Repeat the records exactly as given. Do not include the pictures.

+++ DATA IN THIS EXERCISE

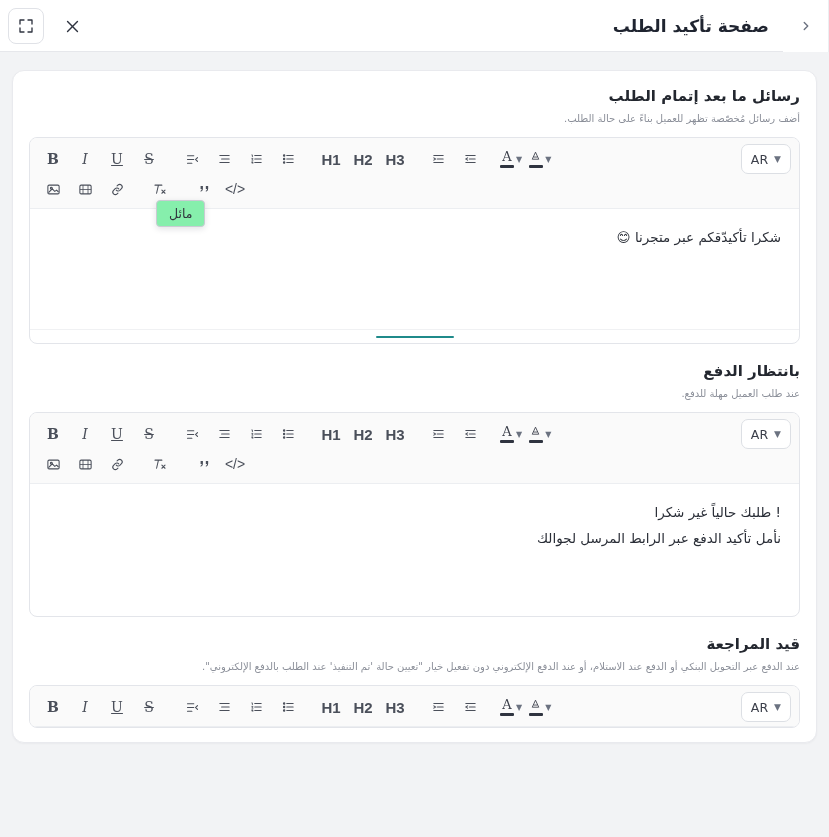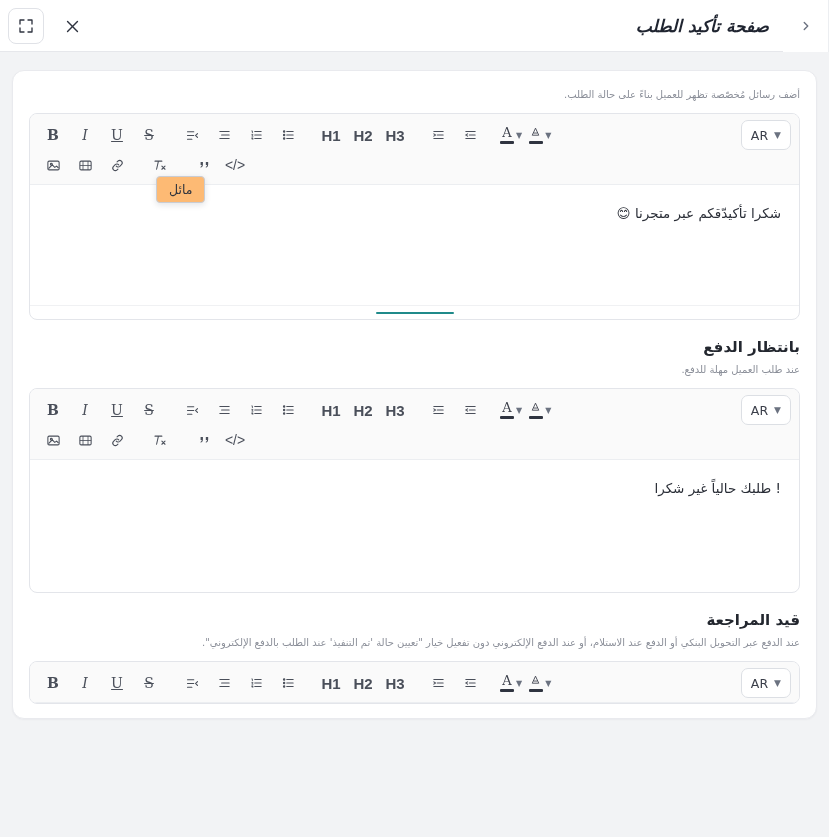--- a/index.html
+++ b/index.html
@@ -63,7 +63,6 @@
     font-weight: bold;
     color: #1f2430;
     letter-spacing: 0;
-    font-style: italic;
   }
   .chevron-right-btn {
     position: absolute;

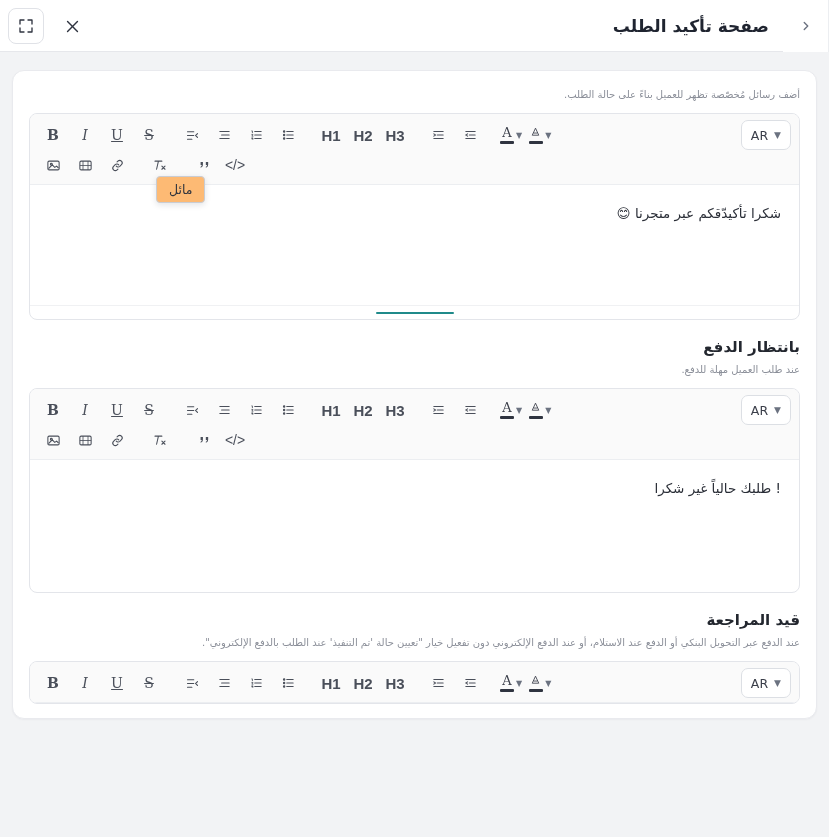--- a/index.html
+++ b/index.html
@@ -270,6 +270,7 @@
   <div class="card">
 
     <div class="section">
+      <h2 class="section-title">رسائل ما بعد إتمام الطلب</h2>
       <p class="section-desc">أضف رسائل مُخصّصة تظهر للعميل بناءً على حالة الطلب.</p>
 
       <div class="editor">

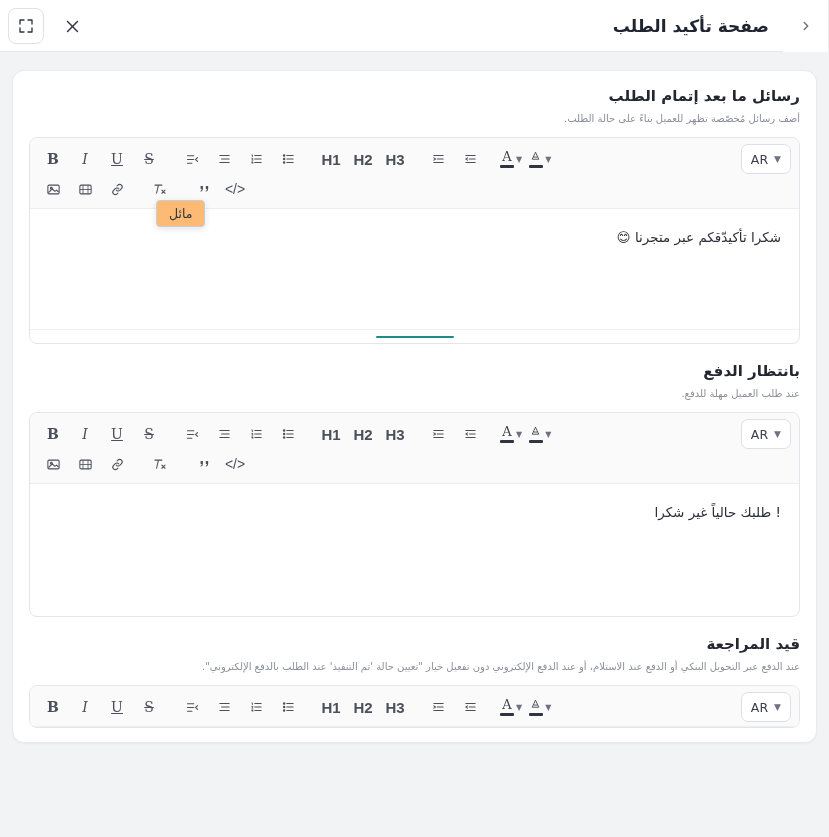--- a/index.html
+++ b/index.html
@@ -200,7 +200,7 @@
 
   .tooltip {
     position: absolute;
-    background: #fdba74;
+    background: #86efac;
     border: 1px solid #c9ccd3;
     border-radius: 4px;
     font-size: 12.5px;

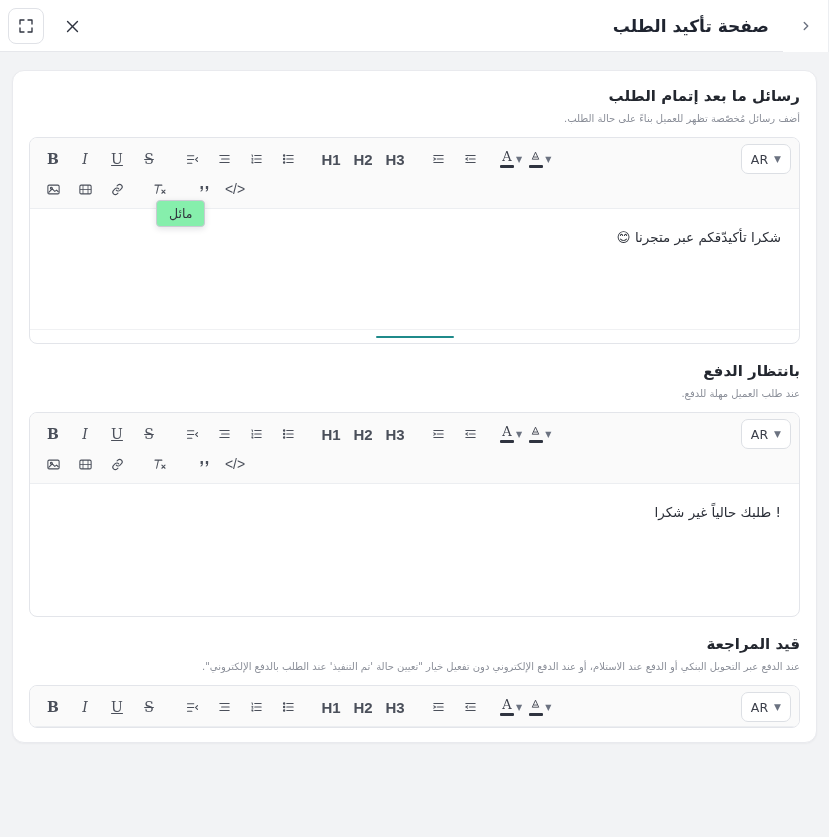--- a/index.html
+++ b/index.html
@@ -513,6 +513,7 @@
 
         <div class="editor-body" style="min-height:132px;">
           <p>! طلبك حالياً غير شكرا</p>
+          <p>نأمل تأكيد الدفع عبر الرابط المرسل لجوالك</p>
         </div>
       </div>
     </div>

++++++

_TASK RESPONSE_:
--- a/index.html
+++ b/index.html
@@ -63,7 +63,6 @@
     font-weight: bold;
     color: #1f2430;
     letter-spacing: 0;
-    font-style: italic;
   }
   .chevron-right-btn {
     position: absolute;

--- a/index.html
+++ b/index.html
@@ -270,6 +270,7 @@
   <div class="card">
 
     <div class="section">
+      <h2 class="section-title">رسائل ما بعد إتمام الطلب</h2>
       <p class="section-desc">أضف رسائل مُخصّصة تظهر للعميل بناءً على حالة الطلب.</p>
 
       <div class="editor">

--- a/index.html
+++ b/index.html
@@ -200,7 +200,7 @@
 
   .tooltip {
     position: absolute;
-    background: #fdba74;
+    background: #86efac;
     border: 1px solid #c9ccd3;
     border-radius: 4px;
     font-size: 12.5px;

--- a/index.html
+++ b/index.html
@@ -513,6 +513,7 @@
 
         <div class="editor-body" style="min-height:132px;">
           <p>! طلبك حالياً غير شكرا</p>
+          <p>نأمل تأكيد الدفع عبر الرابط المرسل لجوالك</p>
         </div>
       </div>
     </div>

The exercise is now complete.